[Front-end code edit data]
************
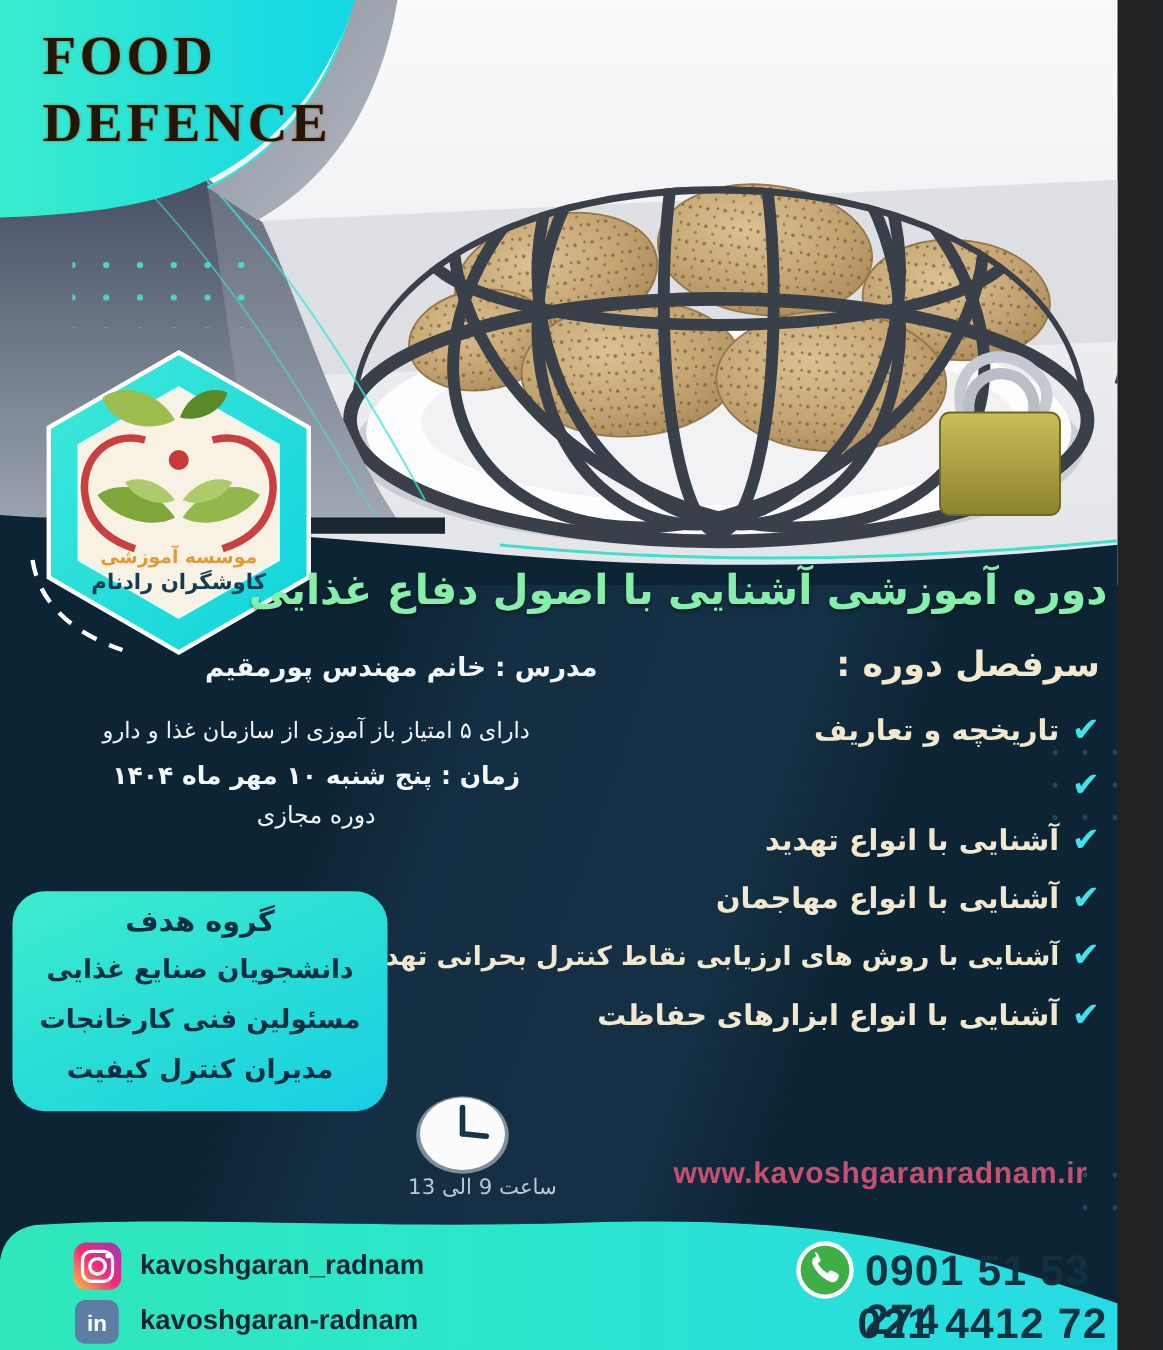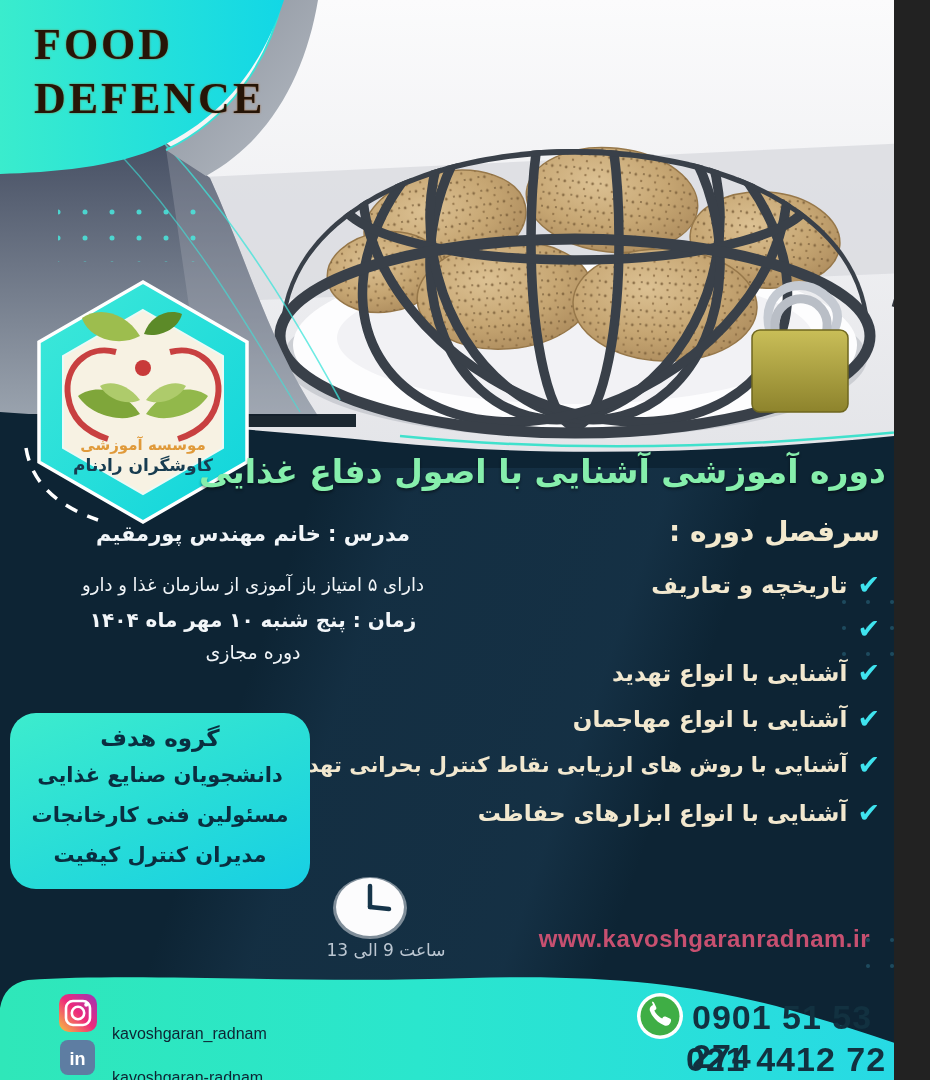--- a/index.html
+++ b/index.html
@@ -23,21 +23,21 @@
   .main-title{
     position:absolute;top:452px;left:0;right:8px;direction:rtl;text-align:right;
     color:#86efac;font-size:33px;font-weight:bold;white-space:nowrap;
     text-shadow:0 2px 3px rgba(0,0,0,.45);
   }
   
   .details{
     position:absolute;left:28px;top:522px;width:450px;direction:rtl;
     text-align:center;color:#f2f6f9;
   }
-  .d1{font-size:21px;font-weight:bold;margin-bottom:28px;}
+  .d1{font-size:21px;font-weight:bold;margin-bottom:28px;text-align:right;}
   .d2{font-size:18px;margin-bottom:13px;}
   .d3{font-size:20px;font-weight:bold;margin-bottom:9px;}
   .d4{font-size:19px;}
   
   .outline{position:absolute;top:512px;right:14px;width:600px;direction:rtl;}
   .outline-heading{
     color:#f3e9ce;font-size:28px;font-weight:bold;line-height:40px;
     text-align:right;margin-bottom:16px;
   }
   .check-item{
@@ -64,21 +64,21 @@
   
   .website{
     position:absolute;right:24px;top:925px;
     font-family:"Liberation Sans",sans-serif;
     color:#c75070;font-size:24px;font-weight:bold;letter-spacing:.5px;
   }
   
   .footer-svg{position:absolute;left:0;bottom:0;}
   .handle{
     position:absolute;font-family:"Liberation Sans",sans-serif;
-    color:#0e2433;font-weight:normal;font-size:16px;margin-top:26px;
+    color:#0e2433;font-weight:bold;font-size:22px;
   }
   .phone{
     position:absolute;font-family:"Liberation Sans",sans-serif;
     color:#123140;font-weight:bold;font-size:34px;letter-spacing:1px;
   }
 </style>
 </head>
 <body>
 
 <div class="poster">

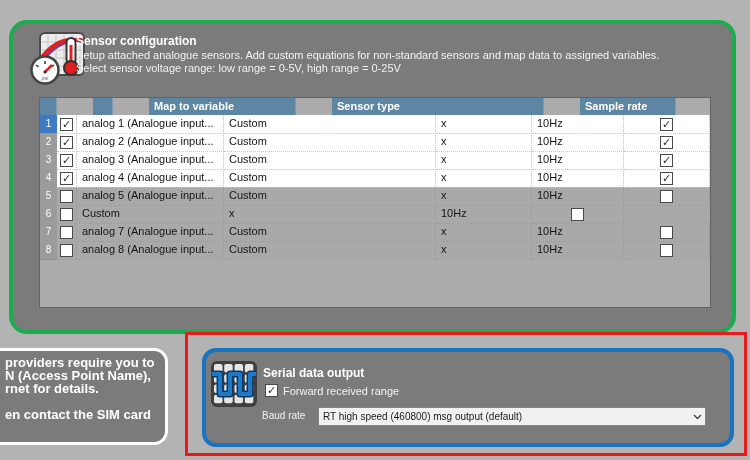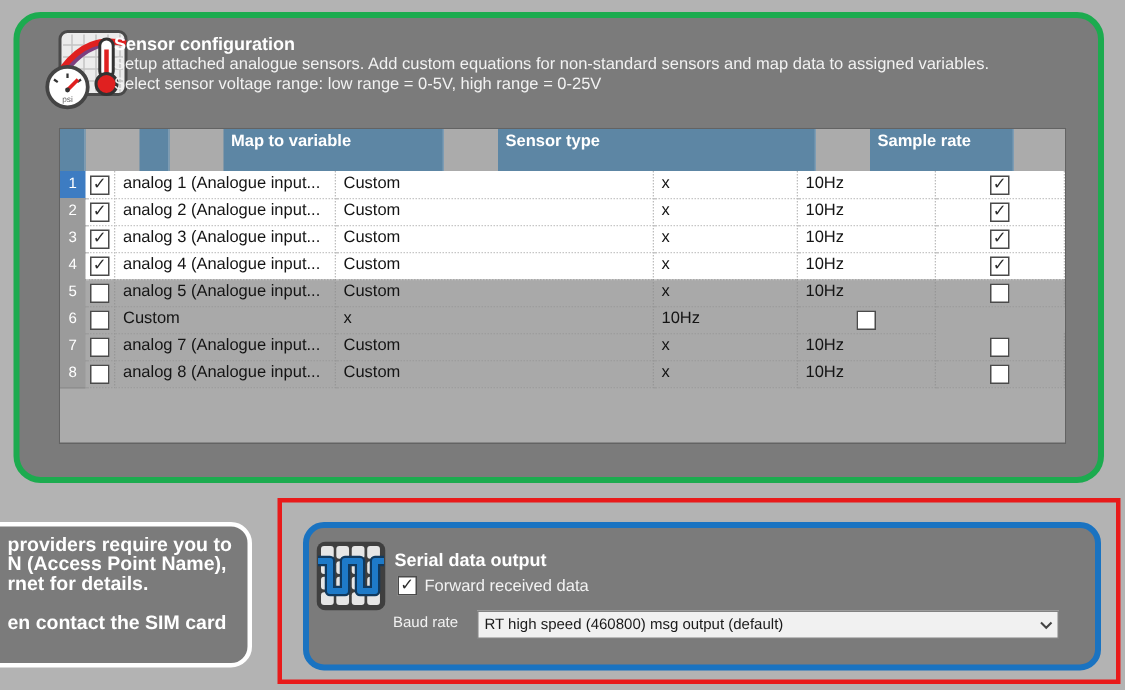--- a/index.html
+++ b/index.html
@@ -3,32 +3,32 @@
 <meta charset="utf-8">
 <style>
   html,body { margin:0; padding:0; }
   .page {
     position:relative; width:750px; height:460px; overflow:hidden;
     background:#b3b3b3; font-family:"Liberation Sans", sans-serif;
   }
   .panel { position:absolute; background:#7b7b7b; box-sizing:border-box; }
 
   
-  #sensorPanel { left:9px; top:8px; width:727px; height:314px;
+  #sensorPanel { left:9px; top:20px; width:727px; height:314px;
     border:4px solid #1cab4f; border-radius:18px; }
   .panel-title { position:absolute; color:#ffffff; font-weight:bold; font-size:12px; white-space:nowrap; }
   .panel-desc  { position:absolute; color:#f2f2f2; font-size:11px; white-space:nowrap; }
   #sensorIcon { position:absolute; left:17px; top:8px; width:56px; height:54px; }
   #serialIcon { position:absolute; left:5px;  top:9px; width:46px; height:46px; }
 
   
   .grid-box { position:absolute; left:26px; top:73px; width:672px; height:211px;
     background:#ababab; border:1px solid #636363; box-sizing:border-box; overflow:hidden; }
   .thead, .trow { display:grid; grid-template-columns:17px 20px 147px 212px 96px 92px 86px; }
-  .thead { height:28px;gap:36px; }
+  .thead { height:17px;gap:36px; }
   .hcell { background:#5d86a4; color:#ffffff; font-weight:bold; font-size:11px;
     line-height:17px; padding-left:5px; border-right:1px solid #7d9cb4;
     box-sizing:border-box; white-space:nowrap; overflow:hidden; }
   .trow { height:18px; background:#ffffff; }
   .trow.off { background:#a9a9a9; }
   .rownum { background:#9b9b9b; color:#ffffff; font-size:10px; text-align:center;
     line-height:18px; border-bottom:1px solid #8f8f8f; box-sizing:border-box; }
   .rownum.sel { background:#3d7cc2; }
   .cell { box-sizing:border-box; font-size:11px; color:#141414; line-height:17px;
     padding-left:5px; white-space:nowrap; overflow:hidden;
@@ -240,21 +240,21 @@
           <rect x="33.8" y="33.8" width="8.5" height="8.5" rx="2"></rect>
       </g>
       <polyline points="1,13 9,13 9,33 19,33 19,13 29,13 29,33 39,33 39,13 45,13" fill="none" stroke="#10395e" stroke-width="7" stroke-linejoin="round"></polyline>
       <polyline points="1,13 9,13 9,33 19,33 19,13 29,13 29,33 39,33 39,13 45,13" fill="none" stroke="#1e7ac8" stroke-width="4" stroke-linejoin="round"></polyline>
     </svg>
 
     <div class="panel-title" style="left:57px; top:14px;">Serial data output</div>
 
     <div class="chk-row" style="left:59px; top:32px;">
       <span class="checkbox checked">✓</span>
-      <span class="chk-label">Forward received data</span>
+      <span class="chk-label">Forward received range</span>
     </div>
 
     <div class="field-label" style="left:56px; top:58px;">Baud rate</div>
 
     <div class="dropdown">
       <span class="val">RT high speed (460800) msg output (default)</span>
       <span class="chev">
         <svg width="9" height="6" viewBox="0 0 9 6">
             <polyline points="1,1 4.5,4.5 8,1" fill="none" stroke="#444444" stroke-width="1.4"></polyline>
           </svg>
************
> **Brief**: In the records above, find every line with the word "class" and copy it.

> **Response area**:
 <div class="poster">
     <div class="panel-title" style="left:57px; top:14px;">Serial data output</div>
     <div class="chk-row" style="left:59px; top:32px;">
       <span class="checkbox checked">✓</span>
-      <span class="chk-label">Forward received data</span>
+      <span class="chk-label">Forward received range</span>
     <div class="field-label" style="left:56px; top:58px;">Baud rate</div>
     <div class="dropdown">
       <span class="val">RT high speed (460800) msg output (default)</span>
       <span class="chev">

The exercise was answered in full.